PROBLEM TO WORK ON:
Give back the lines of the records exactly, starting at the first and ending at the one with "[212,244,291,261] জুলাই ২১, ২০২৬".

** Opening DATA TO USE block **

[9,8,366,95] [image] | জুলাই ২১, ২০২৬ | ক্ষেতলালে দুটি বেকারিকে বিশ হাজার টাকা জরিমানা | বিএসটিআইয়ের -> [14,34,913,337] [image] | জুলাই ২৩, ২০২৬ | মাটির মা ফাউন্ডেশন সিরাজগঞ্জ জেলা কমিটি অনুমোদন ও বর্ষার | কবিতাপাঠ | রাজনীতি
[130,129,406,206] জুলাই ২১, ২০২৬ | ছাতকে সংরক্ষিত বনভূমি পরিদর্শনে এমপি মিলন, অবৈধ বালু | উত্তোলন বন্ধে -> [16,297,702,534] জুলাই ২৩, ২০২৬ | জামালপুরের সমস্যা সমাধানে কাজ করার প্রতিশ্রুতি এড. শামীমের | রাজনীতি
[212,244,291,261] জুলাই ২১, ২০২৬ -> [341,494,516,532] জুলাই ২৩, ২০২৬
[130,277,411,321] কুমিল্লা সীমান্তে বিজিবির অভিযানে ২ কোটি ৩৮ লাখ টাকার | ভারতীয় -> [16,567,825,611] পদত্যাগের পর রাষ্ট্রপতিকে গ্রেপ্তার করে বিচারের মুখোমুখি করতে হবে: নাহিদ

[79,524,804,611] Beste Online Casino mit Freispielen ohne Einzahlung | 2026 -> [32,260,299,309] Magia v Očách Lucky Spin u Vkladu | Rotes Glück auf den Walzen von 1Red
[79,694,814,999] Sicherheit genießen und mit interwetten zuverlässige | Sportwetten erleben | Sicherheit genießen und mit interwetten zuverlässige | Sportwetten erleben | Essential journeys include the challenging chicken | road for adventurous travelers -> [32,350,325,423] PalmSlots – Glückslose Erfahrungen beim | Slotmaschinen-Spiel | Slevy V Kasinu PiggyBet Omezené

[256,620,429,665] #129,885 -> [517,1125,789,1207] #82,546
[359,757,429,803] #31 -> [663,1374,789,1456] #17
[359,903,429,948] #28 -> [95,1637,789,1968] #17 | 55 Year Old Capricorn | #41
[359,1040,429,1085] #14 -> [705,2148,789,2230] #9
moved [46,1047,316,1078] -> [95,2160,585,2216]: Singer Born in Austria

** Closing DATA TO USE block **

WORKED SOLUTION:
[9,8,366,95] [image] | জুলাই ২১, ২০২৬ | ক্ষেতলালে দুটি বেকারিকে বিশ হাজার টাকা জরিমানা | বিএসটিআইয়ের -> [14,34,913,337] [image] | জুলাই ২৩, ২০২৬ | মাটির মা ফাউন্ডেশন সিরাজগঞ্জ জেলা কমিটি অনুমোদন ও বর্ষার | কবিতাপাঠ | রাজনীতি
[130,129,406,206] জুলাই ২১, ২০২৬ | ছাতকে সংরক্ষিত বনভূমি পরিদর্শনে এমপি মিলন, অবৈধ বালু | উত্তোলন বন্ধে -> [16,297,702,534] জুলাই ২৩, ২০২৬ | জামালপুরের সমস্যা সমাধানে কাজ করার প্রতিশ্রুতি এড. শামীমের | রাজনীতি
[212,244,291,261] জুলাই ২১, ২০২৬ -> [341,494,516,532] জুলাই ২৩, ২০২৬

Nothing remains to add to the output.